Stored entries
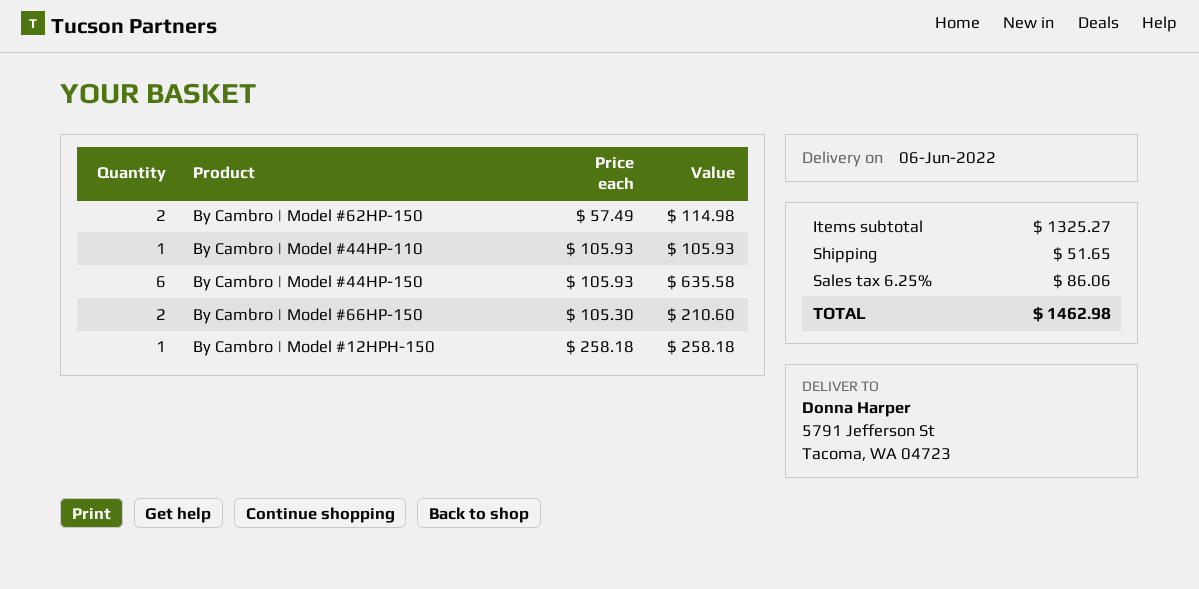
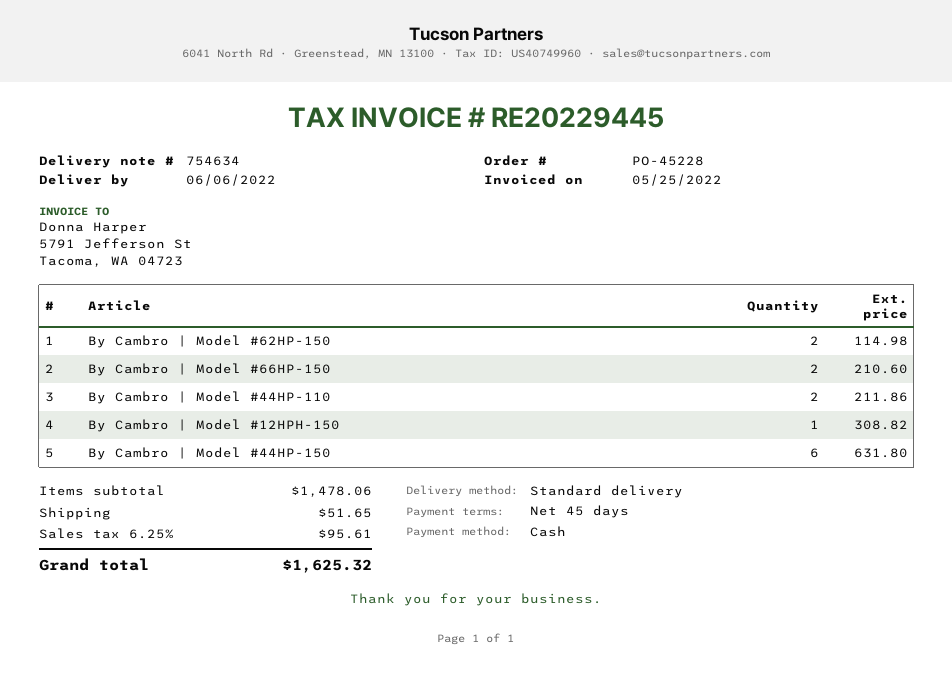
By Cambro | Model #44HP-110: 1 for 105.93 -> 2 for 211.86
By Cambro | Model #44HP-150: 6 for 635.58 -> 6 for 631.80
By Cambro | Model #12HPH-150: 1 for 258.18 -> 1 for 308.82
subtotal: 1325.27 -> 1478.06
tax: 6.25% = 86.06 -> 6.25% = 95.61
total: 1462.98 -> 1625.32

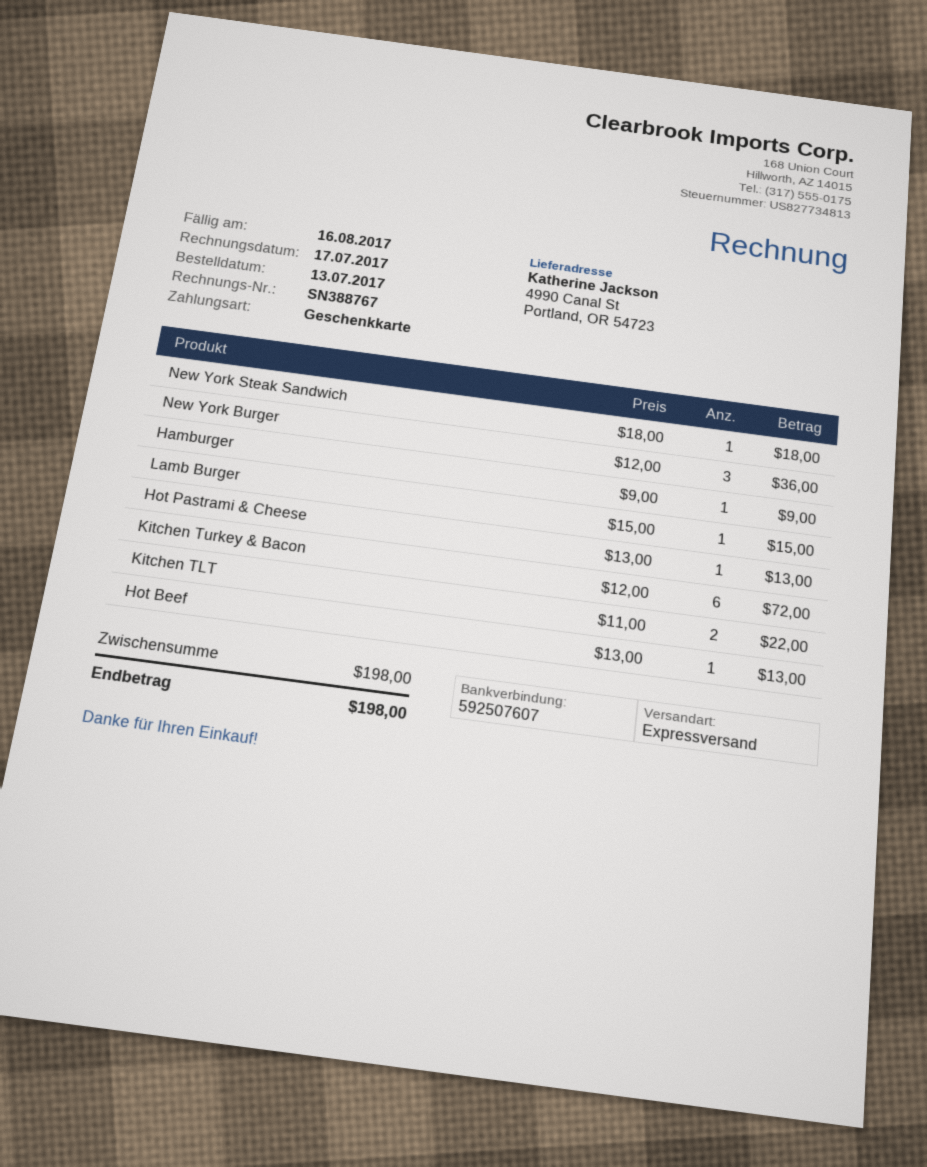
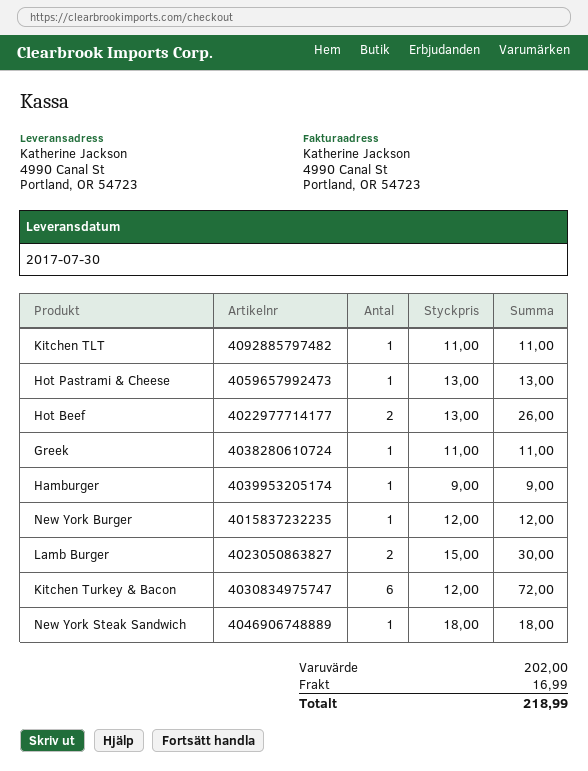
New York Burger: 3 x 12.00 = 36.00 -> 1 x 12.00 = 12.00
Lamb Burger: 1 x 15.00 = 15.00 -> 2 x 15.00 = 30.00
Kitchen TLT: 2 x 11.00 = 22.00 -> 1 x 11.00 = 11.00
Hot Beef: 1 x 13.00 = 13.00 -> 2 x 13.00 = 26.00
Greek: none -> 1 x 11.00 = 11.00
subtotal: 198.00 -> 202.00
shipping: none -> 16.99
total: 198.00 -> 218.99

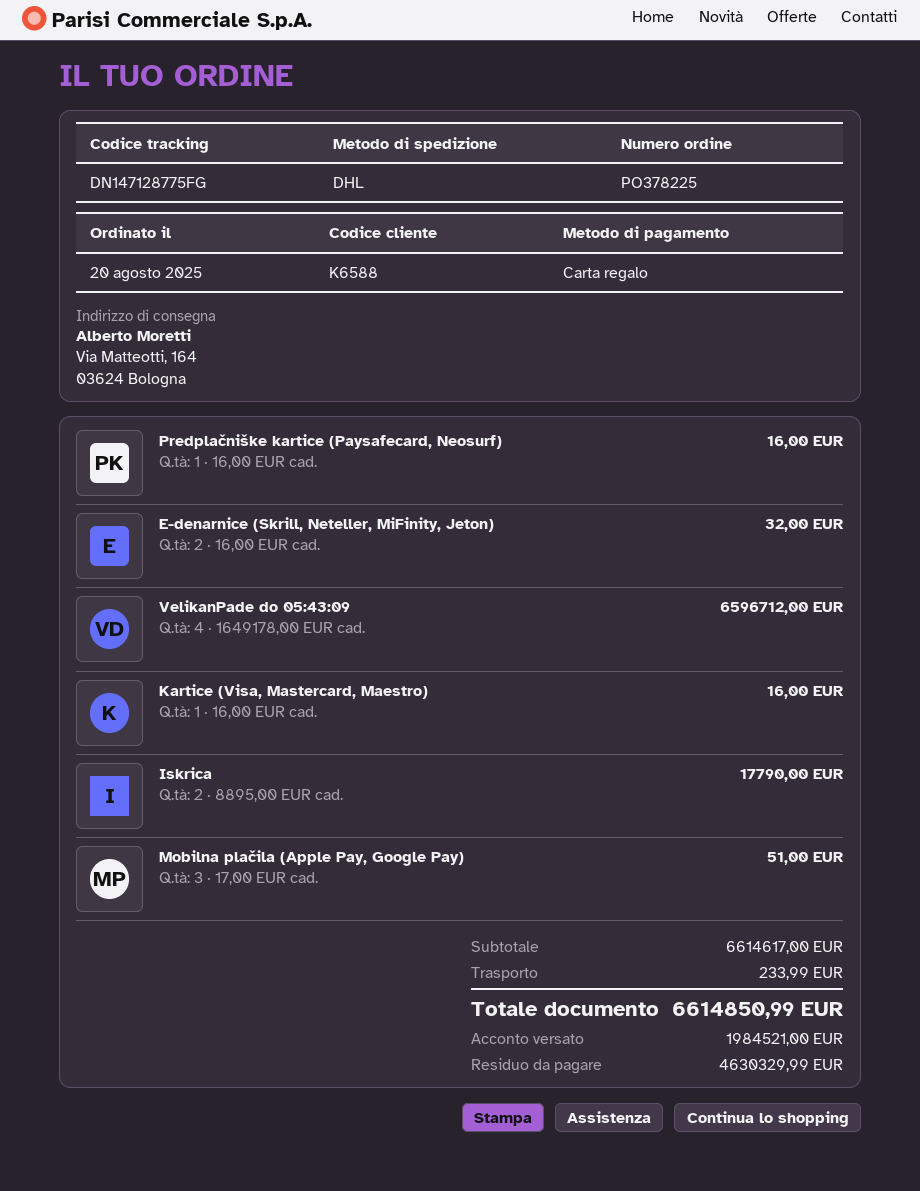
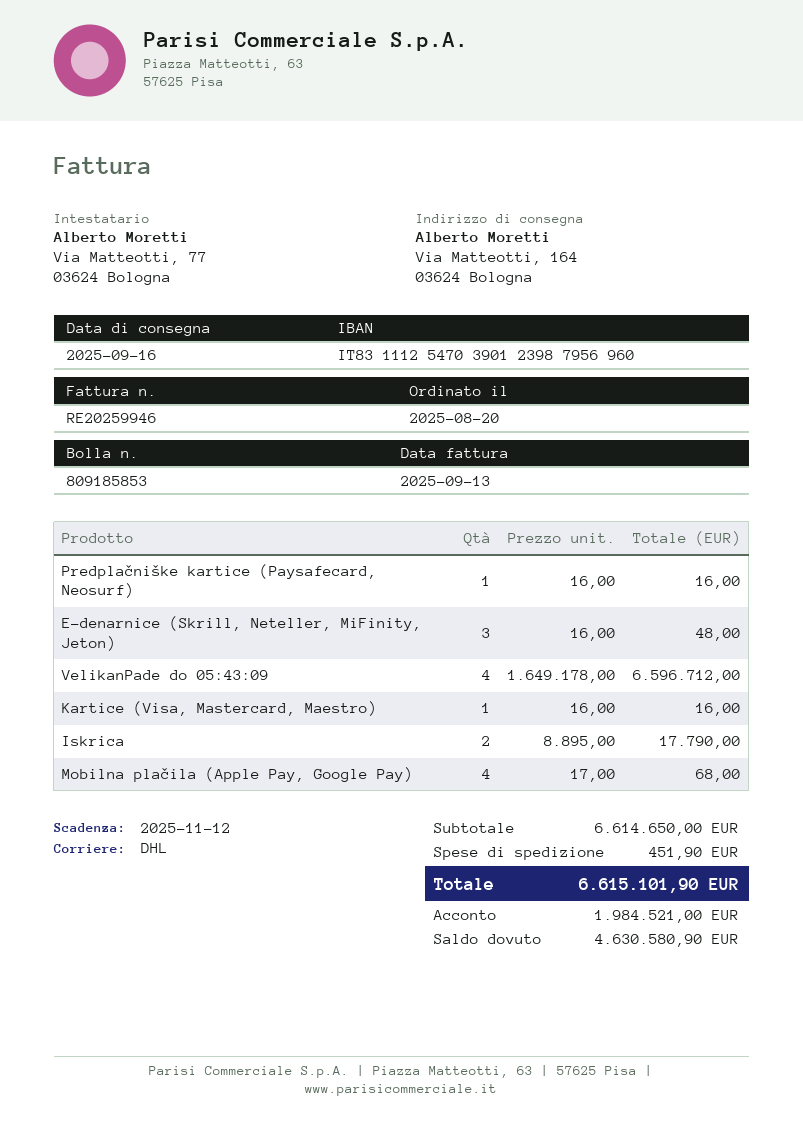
E-denarnice (Skrill, Neteller, MiFinity, Jeton): 2 x 16.00 = 32.00 -> 3 x 16.00 = 48.00
Mobilna plačila (Apple Pay, Google Pay): 3 x 17.00 = 51.00 -> 4 x 17.00 = 68.00
subtotal: 6614617.00 -> 6614650.00
shipping: 233.99 -> 451.90
total: 6614850.99 -> 6615101.90
balance: 4630329.99 -> 4630580.90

Work to complete: Copy every line above exactly, leaving no picture in the copy.

Expected answer:
By Cambro | Model #44HP-110: 1 for 105.93 -> 2 for 211.86
By Cambro | Model #44HP-150: 6 for 635.58 -> 6 for 631.80
By Cambro | Model #12HPH-150: 1 for 258.18 -> 1 for 308.82
subtotal: 1325.27 -> 1478.06
tax: 6.25% = 86.06 -> 6.25% = 95.61
total: 1462.98 -> 1625.32

New York Burger: 3 x 12.00 = 36.00 -> 1 x 12.00 = 12.00
Lamb Burger: 1 x 15.00 = 15.00 -> 2 x 15.00 = 30.00
Kitchen TLT: 2 x 11.00 = 22.00 -> 1 x 11.00 = 11.00
Hot Beef: 1 x 13.00 = 13.00 -> 2 x 13.00 = 26.00
Greek: none -> 1 x 11.00 = 11.00
subtotal: 198.00 -> 202.00
shipping: none -> 16.99
total: 198.00 -> 218.99

E-denarnice (Skrill, Neteller, MiFinity, Jeton): 2 x 16.00 = 32.00 -> 3 x 16.00 = 48.00
Mobilna plačila (Apple Pay, Google Pay): 3 x 17.00 = 51.00 -> 4 x 17.00 = 68.00
subtotal: 6614617.00 -> 6614650.00
shipping: 233.99 -> 451.90
total: 6614850.99 -> 6615101.90
balance: 4630329.99 -> 4630580.90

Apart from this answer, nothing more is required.